Вячко, а он, по всей видимости, был среди мастеров московских старшим, взял картинку и задумался. Пока тот молчал, полковник вновь наполнил чарки.
– Дело трудное, но не невыполнимое. Сделать можно, вот только время понадобиться. Сказал гончар.
– Согласен. – Кивнул Некрас, – в лучшем случае, только к лету.
– Ну, лету, так к лету. – Согласился Андрес, понимая, что дышать ему нечистотами еще долго придется.
VI
Двадцать третьего ноября обер-офицеры Преображенского и Семеновского полка, а так же поручик, Бомбардирской роты, Плещеев привели гвардию в Новгород, где и была она встречена царем. Государь из уст, командиров, узнал об конфузий, что случилась под сводами крепости. Единственным утешением в его горе было только то, что гвардия на поле баталии показала дух богатырский. И чтобы увековечить сей подвиг, повелел монарх на знаках обер-офицеров сделать надпись «1700 NO 19».
Вместо того, чтобы преследовать разгромленную армию Петра, Карл XII, оставив гарнизоны в Ингерии и Ливонии, увел свои войска в Польшу. Государь Московский, в Новгороде сформировал десять драгунских полков из рейтар, копейщиков и дворянских недорослей, а сам в последних числах ноября выступил в сторону Москвы. Уже в дороге до него дошла информация о том, что драгуны, руководимые Шереметевым, нанесли малочувствительные уколы шведам. Его полки, пытались в декабре тысяча семисотого года захватить Алысту (Мариенбург), вынуждены были отступить. Успешнее действовали отряды, совершавшие рейды ради опустошения окрестностей, урону они живой силе не нанесли, но зато опустошили продуктовые склады шведов. А это были не большие, но все же «виктории».

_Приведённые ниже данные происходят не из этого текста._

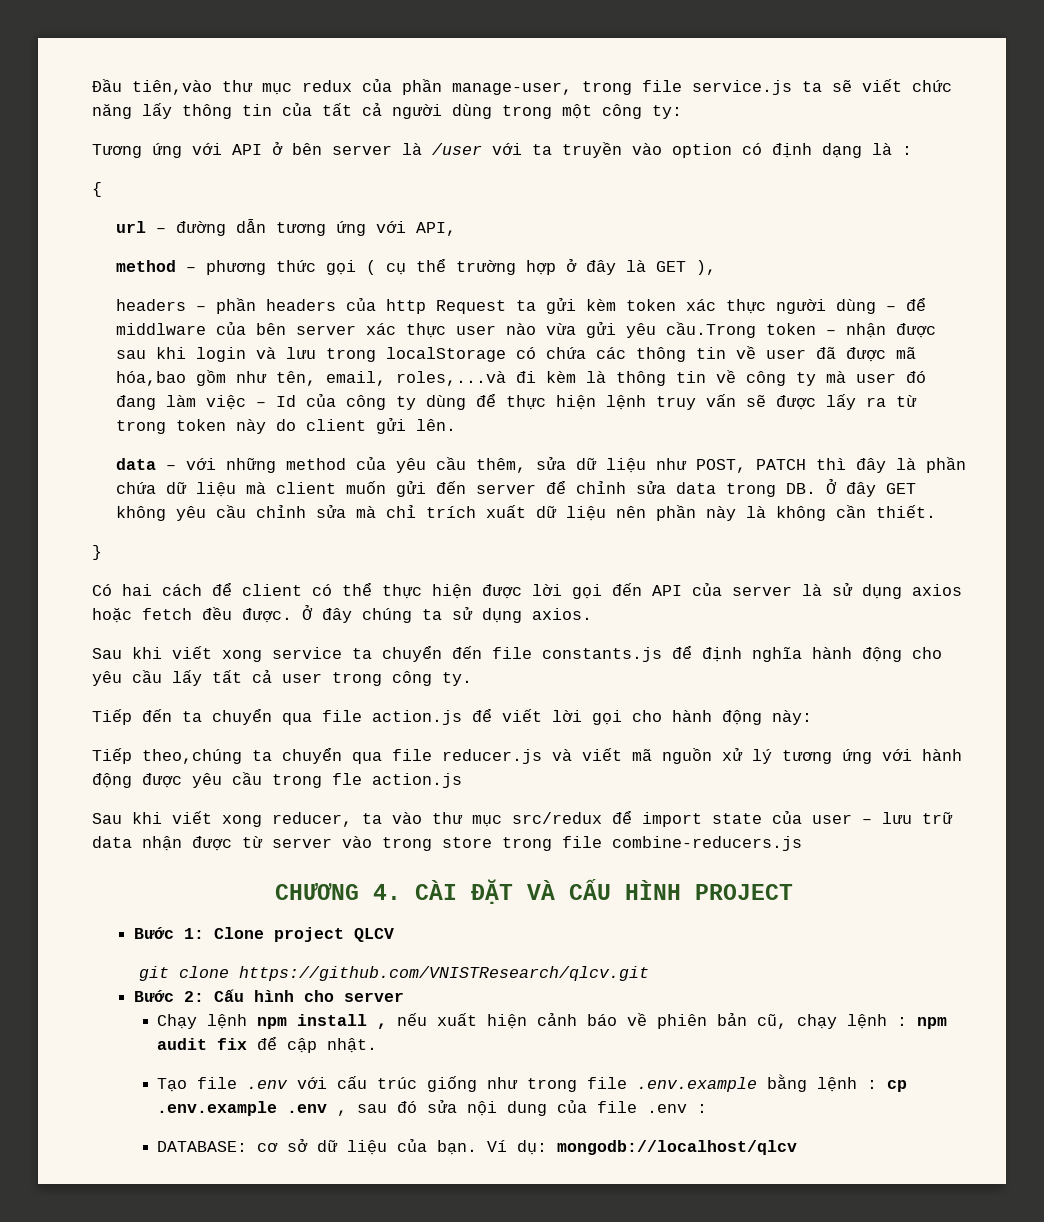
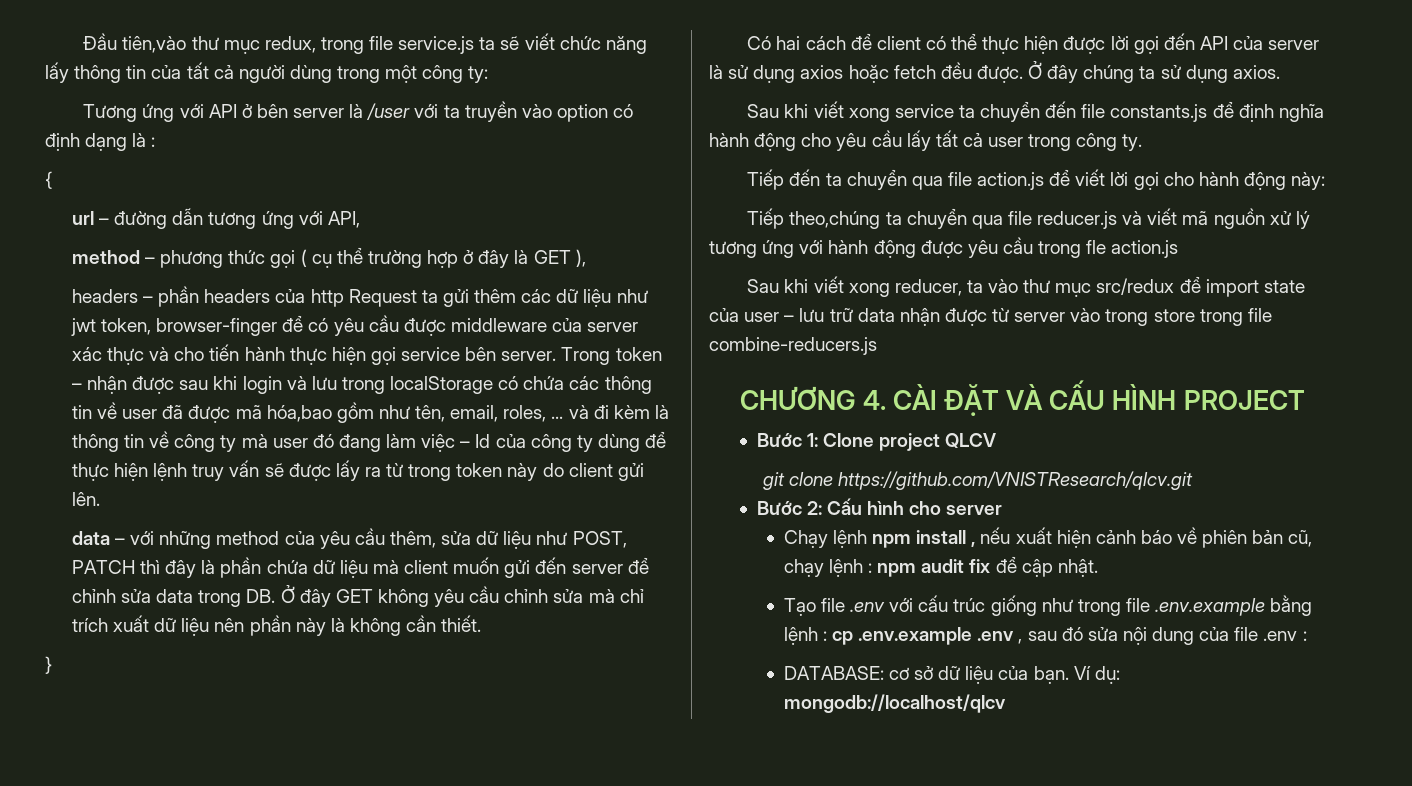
- Đầu tiên,vào thư mục redux của phần manage-user, trong file service.js ta sẽ viết chức năng lấy thông tin của tất cả người dùng trong một công ty:
+ Đầu tiên,vào thư mục redux, trong file service.js ta sẽ viết chức năng lấy thông tin của tất cả người dùng trong một công ty:
- headers – phần headers của http Request ta gửi kèm token xác thực người dùng – để middlware của bên server xác thực user nào vừa gửi yêu cầu.Trong token – nhận được sau khi login và lưu trong localStorage có chứa các thông tin về user đã được mã hóa,bao gồm như tên, email, roles,...và đi kèm là thông tin về công ty mà user đó đang làm việc – Id của công ty dùng để thực hiện lệnh truy vấn sẽ được lấy ra từ trong token này do client gửi lên.
+ headers – phần headers của http Request ta gửi thêm các dữ liệu như jwt token, browser-finger để có yêu cầu được middleware của server xác thực và cho tiến hành thực hiện gọi service bên server. Trong token – nhận được sau khi login và lưu trong localStorage có chứa các thông tin về user đã được mã hóa,bao gồm như tên, email, roles, ... và đi kèm là thông tin về công ty mà user đó đang làm việc – Id của công ty dùng để thực hiện lệnh truy vấn sẽ được lấy ra từ trong token này do client gửi lên.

Окрыленный победой, Петр Алексеевич Романов, в окружении двух полков, бомбардирской роты, в двадцатых числах декабря вступил на территорию города Москвы.
С шумом и криками он, со своим товарищем Меншиковым, ввалились в Преображенский дворец. Отложив празднования возвращения, государь вызвал в царские палаты князя-кесаря.

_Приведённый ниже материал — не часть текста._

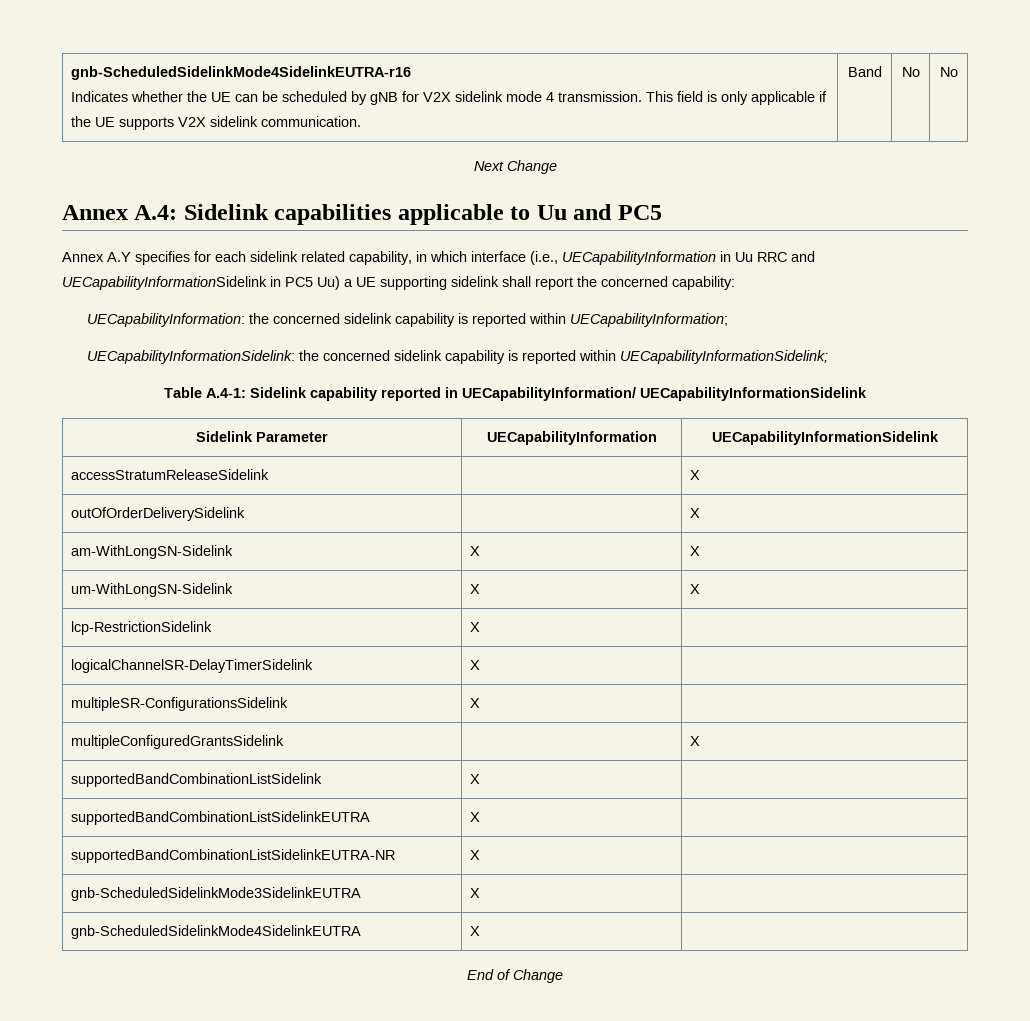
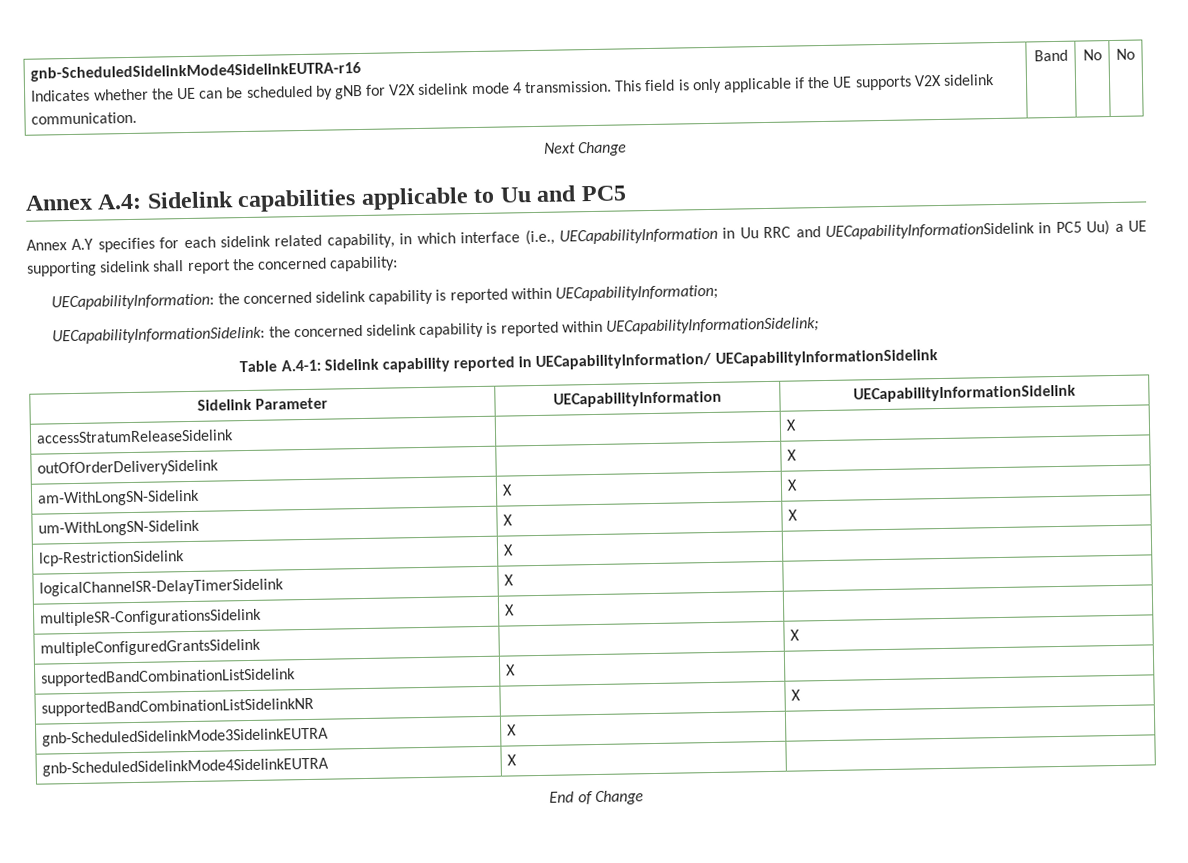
- supportedBandCombinationListSidelinkEUTRA | X |
- supportedBandCombinationListSidelinkEUTRA-NR | X |
+ supportedBandCombinationListSidelinkNR | | X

– Мин херц, – проговорил Александр Данилович, когда подьячий скрылся, – я, конечно, тебя понимаю, но вот только не постигаю одного!
– Что же ты не постигаешь? – спросил Петр, доставая трубку и закуривая.
– Ради чего ты уничтожил Патриарший приказ? Я, само собой разумею, что Патриарх Адриан преставился намедни, но как же Московская Русь без Патриаршего приказа?